Werten Sie das vorhandene Datenmaterial aus. 

- Wie alt ist Ihre Zielgruppe? Welchen Familienstand haben sie? Wo ist ihr Wohnort?

- Welche Berufsgruppe haben Ihre Kunden?

- Welchen Bildungsstand haben sie?

- Wie ist das Verhalten Ihrer Kunden im Alltag? Gibt es besondere   Charaktereigenschaften?

- Welche Hobbys haben sie? Gibt es besondere Interessen?

- Auf welchen Kanälen beschaffen sie sich Informationen? Was wird gelesen/ geschaut?

- Worüber kommuniziert die Zielgruppe? Auf welchen Plattformen sind sie vertreten?

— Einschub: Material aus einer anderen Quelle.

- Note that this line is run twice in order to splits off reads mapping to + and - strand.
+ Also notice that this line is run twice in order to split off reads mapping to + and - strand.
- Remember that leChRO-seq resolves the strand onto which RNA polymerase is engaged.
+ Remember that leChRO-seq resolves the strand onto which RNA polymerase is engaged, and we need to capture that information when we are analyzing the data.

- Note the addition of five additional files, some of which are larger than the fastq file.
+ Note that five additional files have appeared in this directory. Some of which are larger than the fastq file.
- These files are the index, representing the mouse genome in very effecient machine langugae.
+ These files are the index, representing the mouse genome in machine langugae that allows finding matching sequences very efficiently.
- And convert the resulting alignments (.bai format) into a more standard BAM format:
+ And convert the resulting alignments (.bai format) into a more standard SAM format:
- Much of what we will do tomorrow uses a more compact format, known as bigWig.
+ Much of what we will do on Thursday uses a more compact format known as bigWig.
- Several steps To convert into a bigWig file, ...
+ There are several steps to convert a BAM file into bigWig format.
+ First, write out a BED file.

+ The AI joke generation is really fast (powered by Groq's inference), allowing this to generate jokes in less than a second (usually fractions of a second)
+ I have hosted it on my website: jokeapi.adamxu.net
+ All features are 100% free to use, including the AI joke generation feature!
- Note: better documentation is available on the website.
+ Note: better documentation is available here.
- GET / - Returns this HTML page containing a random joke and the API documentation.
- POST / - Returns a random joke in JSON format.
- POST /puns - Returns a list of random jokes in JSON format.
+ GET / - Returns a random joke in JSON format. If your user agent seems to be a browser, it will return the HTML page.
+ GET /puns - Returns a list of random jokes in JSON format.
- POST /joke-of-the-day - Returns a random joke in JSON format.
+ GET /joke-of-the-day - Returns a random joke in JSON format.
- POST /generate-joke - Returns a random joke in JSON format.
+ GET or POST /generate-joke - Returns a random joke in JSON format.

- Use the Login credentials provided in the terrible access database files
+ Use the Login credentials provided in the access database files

- Wie trifft die Zielgruppe Kaufentscheidungen? Was motiviert sie? 

- Welche Bedürfnisse haben die Personas?

Für gewöhnlich werden Sie nicht alle Fragen zu 100 Prozent beantwortet bekommen. Versuchen Sie Ihre Zielgruppe zu verstehen und ergänzen Sie, falls es noch nötig ist, weitere Fragen, die nur auf die Kunden Ihrer Branche zutreffen.  

5) Personas definieren

Sie haben bereits die Vorarbeit abgeschlossen. Nun geht um die Definition der Personas. Hierbei sollten Sie einen fiktiven Namen festlegen. Im nächsten Schritt gehen Sie in die Recherche, um weitere Eigenschaften die zutreffen hinzuzufügen. Das bedeutet, dass Sie eine Kurzbiografie, möglichst persönlich, zu Ihren Kunden erstellen. Mithilfe von Fotos und Zitaten der Personen wird es noch detaillierter. 

6) Anwenden

Als letzten Schritt gilt es, so dass Sie zusammen mit Ihrem Team die Personas verinnerlichen. Meetings unterstützen bei der Umsetzung, um darüber ausführlich zu sprechen. In einigen Unternehmen hängen auch Fotos von Personas auf Plakate, so dass diese nicht aus den Augen verloren werden. Es ist wichtig, dass die Personas in das tägliche Geschäft eingebunden werden. Denn es ist wichtig, dass die Charaktereigenschaften der Personas beobachtet werden, um Ihre geschäftlichen Ziele zu erreichen.